Braking Digital Freight; Auto Strike Narrows; Cocoa Markets Spooked

By Paul Page

 

A person familiar with Convoy said the costs to develop and maintain its technology required revenue that the company never achieved. PHOTO: CONVOY

Convoy had smart technology, a star-studded lineup of investors and a shiny valuation befitting its big ambitions. But the backing that investors sent the business in early 2022 also helped accelerate the undoing of one of the brightest of a long lineup of digital startups. The WSJ Logistics Report’s Paul Berger writes that last year’s funding round included $100 million in venture loans that hit Convoy’s balance sheet just as U.S. domestic shipping was turning sharply downward. By this year, Convoy was losing $10 million a month and the eight-year-old startup spent several months aggressively seeking new investors or outright buyers. Talks with one company were so far along that executives began mapping out an integration strategy. But the deals fell through. With its cash dwindling, Convoy became the latest sign that venture-capital fervor for supply-chain tech startups is subsiding as strains in freight markets are growing.

  • Tech-focused freight forwarder Flexport is in talks to buy the technology of Convoy. (WSJ)
 

Manufacturing

The General Motors factory in Spring Hill, Tenn., was added to the facilities being struck. PHOTO: HARRISON MCCLARY/REUTERS

The United Auto Workers walkout is narrowing down to a single carmaker. The union is calling for a fresh strike at a General Motors factory in Tennessee, the WSJ’s Nora Eckert and Ryan Felton report, after the UAW confirmed it had reached a tentative agreement with Chrysler parent Stellantis on a new labor contract a few days after striking a contract deal with Ford. The new walkout at GM’s factory in Spring Hill, Tenn., came after negotiators had been working nearly around the clock to finalize a new contract. It marks the latest in a series of unexpected moves by the union aimed at keeping the companies off balance. The terms of the deal at Stellantis largely mirror Ford’s agreement, including on the 25% wage increase, according to the UAW. Any deal struck at Stellantis would still have to be approved by the membership.

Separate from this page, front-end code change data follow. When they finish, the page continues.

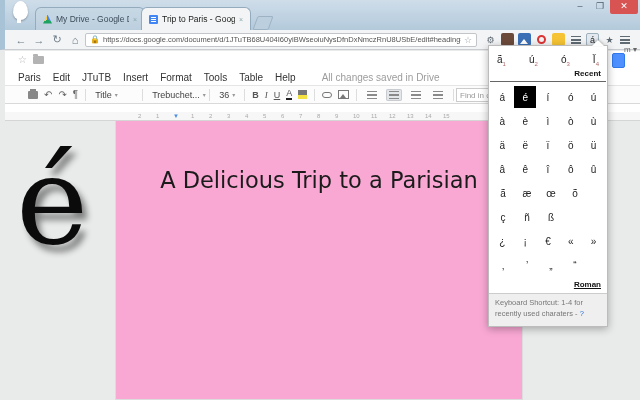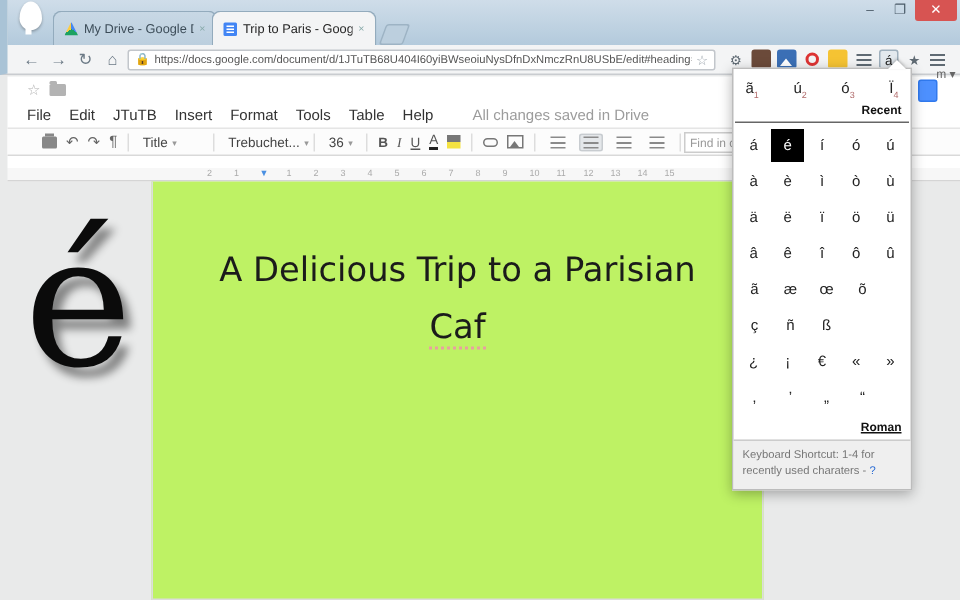--- a/index.html
+++ b/index.html
@@ -96,21 +96,21 @@
     background:#4d90fe; border:1px solid #3079ed; border-radius:2px; }
 
   
   .ruler { position:absolute; left:5px; top:112px; width:635px; height:9px; background:#f7f7f7;
     border-bottom:1px solid #d5d5d5; font-size:6px; color:#aaa; }
   .ruler span { position:absolute; top:1px; }
   .ruler .mark { color:#4a90e2; font-size:6px; }
 
   
   .canvas { position:absolute; left:5px; top:121px; width:635px; height:279px; background:#e9eaea; }
-  .page { position:absolute; left:96px; top:0; width:408px; height:279px; background:#bef264;
+  .page { position:absolute; left:110px; top:0; width:408px; height:279px; background:#f9a8d4;
     border:1px solid #dcdcdc; border-top:none; }
   .heading { position:absolute; left:0; top:40px; width:100%; text-align:center;
     font-family:"DejaVu Sans", sans-serif; font-size:22.5px; color:#1b1b1b; line-height:38px; }
   .misspell { border-bottom:2px dotted #e8a0a0; }
 
   .drag-char { position:absolute; left:16px; top:140px; font-family:"DejaVu Serif", serif;
     font-size:122px; line-height:1; color:#0b0b0b; text-shadow:5px 7px 6px rgba(0,0,0,.45); }
 
   
   .panel { position:absolute; left:488px; top:45px; width:120px; background:#fff;
@@ -189,21 +189,21 @@
       <div class="hamb"></div>
     </div>
 </div>
 
 <div class="docs-chrome">
   <div class="doc-title-row">
     <span class="t-star">☆</span>
     <span class="t-folder"></span>
   </div>
   <div class="menu-row">
-      <span class="menu-item">File</span>
+      <span class="menu-item">Paris</span>
       <span class="menu-item">Edit</span>
       <span class="menu-item">JTuTB</span>
       <span class="menu-item">Insert</span>
       <span class="menu-item">Format</span>
       <span class="menu-item">Tools</span>
       <span class="menu-item">Table</span>
       <span class="menu-item">Help</span>
       <span class="save-status">All changes saved in Drive</span>
     </div>
 
@@ -292,21 +292,20 @@
     <span style="left: 384px;">12</span>
     <span style="left: 402px;">13</span>
     <span style="left: 420px;">14</span>
     <span style="left: 438px;">15</span>
   </div>
 
 <div class="canvas">
   <div class="page">
     <div class="heading">
       <div>A Delicious Trip to a Parisian</div>
-      <div><span class="misspell">Caf</span></div>
     </div>
   </div>
 </div>
 
 <div class="drag-char">é</div>
 
 <div class="panel">
   <div class="caret"></div>
   <div class="recent-row">
       <div class="recent-cell"><span>ã</span><sub>1</sub></div>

  • The St. Lawrence Seaway is expected to reopen today after a tentative deal was reached to end a week-long strike by Canadian workers. (WSJ)
  • Mack Trucks says UAW contract demands are unrealistic and that no new talks with striking factory workers are scheduled. (Reuters)
  • The GM Cruise self-driving car unit is suspending all of its driverless operations across the U.S. (WSJ)
 

Quotable

“At Stellantis…we have not only secured a record contract, we have begun to turn the tide in the war on the American working class.”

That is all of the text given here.